* _EXERCISE DESCRIPTION_:
Each record must be printed again exactly as given.

Records from a data collection:

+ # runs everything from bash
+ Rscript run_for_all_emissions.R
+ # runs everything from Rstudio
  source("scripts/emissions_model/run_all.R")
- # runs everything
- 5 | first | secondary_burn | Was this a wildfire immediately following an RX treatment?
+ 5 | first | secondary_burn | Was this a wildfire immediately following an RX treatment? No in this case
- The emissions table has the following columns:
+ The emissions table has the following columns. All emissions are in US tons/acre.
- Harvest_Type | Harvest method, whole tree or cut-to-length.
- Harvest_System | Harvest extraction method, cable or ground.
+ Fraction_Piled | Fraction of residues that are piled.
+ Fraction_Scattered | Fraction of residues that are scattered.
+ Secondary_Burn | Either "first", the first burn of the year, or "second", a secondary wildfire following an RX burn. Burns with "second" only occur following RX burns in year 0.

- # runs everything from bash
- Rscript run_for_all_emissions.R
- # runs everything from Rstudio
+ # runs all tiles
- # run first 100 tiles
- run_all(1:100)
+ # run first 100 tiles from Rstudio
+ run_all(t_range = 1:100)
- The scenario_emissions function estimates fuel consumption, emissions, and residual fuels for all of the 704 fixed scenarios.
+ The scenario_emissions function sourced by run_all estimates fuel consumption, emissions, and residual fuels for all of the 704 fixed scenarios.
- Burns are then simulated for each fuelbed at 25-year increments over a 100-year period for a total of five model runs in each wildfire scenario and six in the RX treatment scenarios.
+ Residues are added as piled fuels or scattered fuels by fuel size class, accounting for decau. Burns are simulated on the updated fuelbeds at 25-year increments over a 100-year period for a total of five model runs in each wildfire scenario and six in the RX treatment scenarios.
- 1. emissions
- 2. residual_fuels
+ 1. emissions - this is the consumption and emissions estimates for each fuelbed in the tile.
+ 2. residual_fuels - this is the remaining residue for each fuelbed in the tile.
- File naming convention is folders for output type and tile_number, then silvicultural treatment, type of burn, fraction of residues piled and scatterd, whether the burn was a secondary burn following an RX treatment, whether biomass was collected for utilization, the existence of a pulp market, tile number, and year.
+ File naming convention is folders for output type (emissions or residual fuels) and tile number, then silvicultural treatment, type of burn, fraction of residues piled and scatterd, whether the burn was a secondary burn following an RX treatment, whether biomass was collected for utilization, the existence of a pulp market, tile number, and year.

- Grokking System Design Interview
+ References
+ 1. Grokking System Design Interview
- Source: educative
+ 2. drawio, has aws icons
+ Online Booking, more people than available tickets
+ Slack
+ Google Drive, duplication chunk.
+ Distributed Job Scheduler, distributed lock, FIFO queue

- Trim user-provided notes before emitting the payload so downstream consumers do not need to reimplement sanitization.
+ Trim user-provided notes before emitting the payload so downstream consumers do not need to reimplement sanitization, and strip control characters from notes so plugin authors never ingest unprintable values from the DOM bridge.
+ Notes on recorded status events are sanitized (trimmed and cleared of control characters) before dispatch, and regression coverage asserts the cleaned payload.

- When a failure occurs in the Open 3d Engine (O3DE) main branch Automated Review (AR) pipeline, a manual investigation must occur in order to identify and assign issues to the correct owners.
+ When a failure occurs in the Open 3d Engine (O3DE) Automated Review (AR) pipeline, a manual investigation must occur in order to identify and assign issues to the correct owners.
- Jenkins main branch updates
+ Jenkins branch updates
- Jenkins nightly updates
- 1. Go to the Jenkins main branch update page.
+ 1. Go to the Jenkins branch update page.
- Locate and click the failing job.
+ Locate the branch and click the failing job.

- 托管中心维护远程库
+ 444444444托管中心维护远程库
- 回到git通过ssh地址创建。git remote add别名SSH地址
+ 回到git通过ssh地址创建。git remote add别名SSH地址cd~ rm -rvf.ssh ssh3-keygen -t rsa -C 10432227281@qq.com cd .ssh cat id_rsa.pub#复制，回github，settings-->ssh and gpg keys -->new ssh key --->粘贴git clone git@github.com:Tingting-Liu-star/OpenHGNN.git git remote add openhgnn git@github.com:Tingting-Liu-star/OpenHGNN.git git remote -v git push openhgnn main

* _EXPECTED ANSWER_:
+ # runs everything from bash
+ Rscript run_for_all_emissions.R
+ # runs everything from Rstudio
  source("scripts/emissions_model/run_all.R")
- # runs everything
- 5 | first | secondary_burn | Was this a wildfire immediately following an RX treatment?
+ 5 | first | secondary_burn | Was this a wildfire immediately following an RX treatment? No in this case
- The emissions table has the following columns:
+ The emissions table has the following columns. All emissions are in US tons/acre.
- Harvest_Type | Harvest method, whole tree or cut-to-length.
- Harvest_System | Harvest extraction method, cable or ground.
+ Fraction_Piled | Fraction of residues that are piled.
+ Fraction_Scattered | Fraction of residues that are scattered.
+ Secondary_Burn | Either "first", the first burn of the year, or "second", a secondary wildfire following an RX burn. Burns with "second" only occur following RX burns in year 0.

- # runs everything from bash
- Rscript run_for_all_emissions.R
- # runs everything from Rstudio
+ # runs all tiles
- # run first 100 tiles
- run_all(1:100)
+ # run first 100 tiles from Rstudio
+ run_all(t_range = 1:100)
- The scenario_emissions function estimates fuel consumption, emissions, and residual fuels for all of the 704 fixed scenarios.
+ The scenario_emissions function sourced by run_all estimates fuel consumption, emissions, and residual fuels for all of the 704 fixed scenarios.
- Burns are then simulated for each fuelbed at 25-year increments over a 100-year period for a total of five model runs in each wildfire scenario and six in the RX treatment scenarios.
+ Residues are added as piled fuels or scattered fuels by fuel size class, accounting for decau. Burns are simulated on the updated fuelbeds at 25-year increments over a 100-year period for a total of five model runs in each wildfire scenario and six in the RX treatment scenarios.
- 1. emissions
- 2. residual_fuels
+ 1. emissions - this is the consumption and emissions estimates for each fuelbed in the tile.
+ 2. residual_fuels - this is the remaining residue for each fuelbed in the tile.
- File naming convention is folders for output type and tile_number, then silvicultural treatment, type of burn, fraction of residues piled and scatterd, whether the burn was a secondary burn following an RX treatment, whether biomass was collected for utilization, the existence of a pulp market, tile number, and year.
+ File naming convention is folders for output type (emissions or residual fuels) and tile number, then silvicultural treatment, type of burn, fraction of residues piled and scatterd, whether the burn was a secondary burn following an RX treatment, whether biomass was collected for utilization, the existence of a pulp market, tile number, and year.

- Grokking System Design Interview
+ References
+ 1. Grokking System Design Interview
- Source: educative
+ 2. drawio, has aws icons
+ Online Booking, more people than available tickets
+ Slack
+ Google Drive, duplication chunk.
+ Distributed Job Scheduler, distributed lock, FIFO queue

- Trim user-provided notes before emitting the payload so downstream consumers do not need to reimplement sanitization.
+ Trim user-provided notes before emitting the payload so downstream consumers do not need to reimplement sanitization, and strip control characters from notes so plugin authors never ingest unprintable values from the DOM bridge.
+ Notes on recorded status events are sanitized (trimmed and cleared of control characters) before dispatch, and regression coverage asserts the cleaned payload.

- When a failure occurs in the Open 3d Engine (O3DE) main branch Automated Review (AR) pipeline, a manual investigation must occur in order to identify and assign issues to the correct owners.
+ When a failure occurs in the Open 3d Engine (O3DE) Automated Review (AR) pipeline, a manual investigation must occur in order to identify and assign issues to the correct owners.
- Jenkins main branch updates
+ Jenkins branch updates
- Jenkins nightly updates
- 1. Go to the Jenkins main branch update page.
+ 1. Go to the Jenkins branch update page.
- Locate and click the failing job.
+ Locate the branch and click the failing job.

- 托管中心维护远程库
+ 444444444托管中心维护远程库
- 回到git通过ssh地址创建。git remote add别名SSH地址
+ 回到git通过ssh地址创建。git remote add别名SSH地址cd~ rm -rvf.ssh ssh3-keygen -t rsa -C 10432227281@qq.com cd .ssh cat id_rsa.pub#复制，回github，settings-->ssh and gpg keys -->new ssh key --->粘贴git clone git@github.com:Tingting-Liu-star/OpenHGNN.git git remote add openhgnn git@github.com:Tingting-Liu-star/OpenHGNN.git git remote -v git push openhgnn main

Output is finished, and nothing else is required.